Los puertos del país -entre ellos el de La Plata- continuaban paralizados hoy por una medida de fuerza que arrancó el sábado, tras la entrada en vigencia del Decreto 690/2026 promovido por el Gobierno nacional para desregular el servicio de practicaje, como se conoce a la tarea de entrar el barco a puerto o conducirlo por una zona peligrosa.
La protesta, llevada a cabo por prácticos, pilotos y baqueanos, es en respuesta a la medida que lleva las firmas del presidente, Javier Milei, y del ministro de Desregulación, Federico Sturzenegger, quien a través de la red social X defendió la iniciativa con un fuerte anuncio: “Desarmamos kioscos en el practicaje”, advirtió.

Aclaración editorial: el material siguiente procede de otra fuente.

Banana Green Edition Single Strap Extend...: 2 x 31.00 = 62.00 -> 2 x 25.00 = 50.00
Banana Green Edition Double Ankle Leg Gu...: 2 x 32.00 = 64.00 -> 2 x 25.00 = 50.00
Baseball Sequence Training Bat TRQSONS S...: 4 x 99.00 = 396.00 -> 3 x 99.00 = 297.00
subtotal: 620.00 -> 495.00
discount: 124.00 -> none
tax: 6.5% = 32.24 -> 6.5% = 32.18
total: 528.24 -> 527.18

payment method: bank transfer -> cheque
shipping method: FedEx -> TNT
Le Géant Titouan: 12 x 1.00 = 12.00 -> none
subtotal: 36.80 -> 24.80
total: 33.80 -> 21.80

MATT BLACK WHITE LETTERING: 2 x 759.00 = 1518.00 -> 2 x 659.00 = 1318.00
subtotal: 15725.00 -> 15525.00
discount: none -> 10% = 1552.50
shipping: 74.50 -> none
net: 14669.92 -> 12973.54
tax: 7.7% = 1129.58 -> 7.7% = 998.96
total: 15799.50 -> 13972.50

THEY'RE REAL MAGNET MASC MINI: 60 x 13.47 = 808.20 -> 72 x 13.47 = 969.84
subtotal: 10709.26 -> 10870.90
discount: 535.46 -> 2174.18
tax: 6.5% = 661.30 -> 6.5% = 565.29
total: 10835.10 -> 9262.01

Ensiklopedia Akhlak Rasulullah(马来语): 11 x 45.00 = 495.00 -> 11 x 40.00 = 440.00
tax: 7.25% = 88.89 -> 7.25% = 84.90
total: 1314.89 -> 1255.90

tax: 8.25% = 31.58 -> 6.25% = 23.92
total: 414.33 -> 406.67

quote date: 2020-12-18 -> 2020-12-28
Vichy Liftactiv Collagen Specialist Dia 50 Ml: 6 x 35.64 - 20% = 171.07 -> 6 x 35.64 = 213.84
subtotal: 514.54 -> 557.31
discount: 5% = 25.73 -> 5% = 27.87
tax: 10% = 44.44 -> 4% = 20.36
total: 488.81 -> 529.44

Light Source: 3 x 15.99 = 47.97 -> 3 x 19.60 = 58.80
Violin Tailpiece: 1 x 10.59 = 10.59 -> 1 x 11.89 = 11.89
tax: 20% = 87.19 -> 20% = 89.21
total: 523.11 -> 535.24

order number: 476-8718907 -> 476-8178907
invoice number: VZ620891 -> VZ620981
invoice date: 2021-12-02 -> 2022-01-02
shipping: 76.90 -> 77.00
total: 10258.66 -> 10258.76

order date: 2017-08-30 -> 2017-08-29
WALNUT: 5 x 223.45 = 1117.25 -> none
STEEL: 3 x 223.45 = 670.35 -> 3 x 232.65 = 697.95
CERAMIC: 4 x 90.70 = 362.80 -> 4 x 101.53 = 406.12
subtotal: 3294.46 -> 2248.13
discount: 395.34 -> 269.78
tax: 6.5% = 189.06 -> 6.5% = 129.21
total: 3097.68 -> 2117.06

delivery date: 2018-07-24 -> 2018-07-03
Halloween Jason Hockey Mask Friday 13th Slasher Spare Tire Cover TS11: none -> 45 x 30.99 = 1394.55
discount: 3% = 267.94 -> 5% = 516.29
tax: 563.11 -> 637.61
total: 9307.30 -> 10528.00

Agregó que lo que se busca es bajar el denominda “costo argentino” y que el decreto en cuestión “extiende la exención a los capitanes extranjeros y elimina barreras que reducían la competencia y escalaban los precios”. Concluyó la extensa publicación asegurando que “la Argentina necesita que sus ríos sean una autopista para el desarrollo, no un kiosco regulatorio”.
El anuncio generó malestar en el sector y derivó en la paralización total del comercio exterior, desde los puertos del extremo sur en Ushuaia hasta la Hidrovía Paraná-Paraguay, impactando con especial dureza en el Río de la Plata y el río Paraná, zonas por donde circula cerca del 80% de las exportaciones e importaciones de la Argentina. Incluso, se veía afectado un buque destinado al proyecto Vaca Muerta Oil Sur, que quedó detenido fuera del muelle sin poder ingresar.
“Toda la carga de granos, de combustible y otras mercaderías está detenida en los puertos. La situación se agravará hora tras hora”, advirtieron en el sector.
Desde el Centro de Navegación (CNAV), la cámara que agrupa a las agencias marítimas responsables del movimiento de más del 80% de las cargas del comercio exterior argentino, contabilizaban hoy al menos 140 buques pendientes de confirmación del servicio de practicaje y pilotaje, una cifra que podría crecer con el correr de las horas.
En este contexto, el CNAV alertó que varias operaciones ya programadas en puertos argentinos fueron redireccionadas al puerto de Montevideo y a puertos del sur de Brasil, con pérdida de transbordos que habían sido repatriados al país tras años de gestión público-privada. Los puertos de La Plata, Dock Sud, Buenos Aires, Zárate-Campana, Quequén y Bahía Blanca figuraban entre los afectados.
La medida complicaba también las maniobras en los muelles de Campana, Dock Sud, Arroyo Seco, Bahía Blanca, San Lorenzo y Santa Cruz, a través de los cuales opera la distribución de nafta, gasoil y fuel oil a todo el país, y se extendía a Caleta Córdova, en Chubut, terminal desde la cual se traslada crudo hacia las distintas refinerías.
“El Decreto 690/2026 no es modernización, es un nuevo ajuste contra el pueblo”, lo cual implica “más desigualdad, menos derechos, un Estado que se retira”, advirtió al respecto la diputada provincial del Frente Grande, Silvina Nardini, y alertó que “bajo el argumento de la ‘desregulación’, se modifica el régimen de practicaje y pilotaje” en el Río Paraná, Río de la Plata y la Vía Navegable Troncal. Algo que, consideró, “flexibiliza requisitos”, “limita la intervención del Estado” y afecta “la seguridad de la navegación, el trabajo altamente calificado de profesionales argentinos y la capacidad soberana de controlar una de las principales vías por donde sale la producción nacional”.
Para la Asociación Profesional de Capitanes y Baqueanos Fluviales de la Marina Mercante, la reforma es “abusiva e inconstitucional” y adelantaron que recurrirán a la Justicia Federal mediante una acción de amparo. También amenazaron con denunciar penalmente a los funcionarios firmantes, al señalar que la medida pone en riesgo directo la seguridad náutica de los ríos.
Desde la Prefectura Naval Argentina, en tanto, enviaron cédulas de “intimación perentoria” a los profesionales para que reanuden la actividad bajo apercibimiento de ley, invocando la condición de servicio público esencial que reviste el practicaje.
Los trabajadores, que prestan servicios básicos a buques petroleros y de gas licuado para no comprometer el abastecimiento energético interno ni generar contingencias ambientales en los cursos fluviales, dicen que no levantarán la protesta ni negociarán con el Gobierno hasta tanto no suspenda o derogue el decreto de la polémica.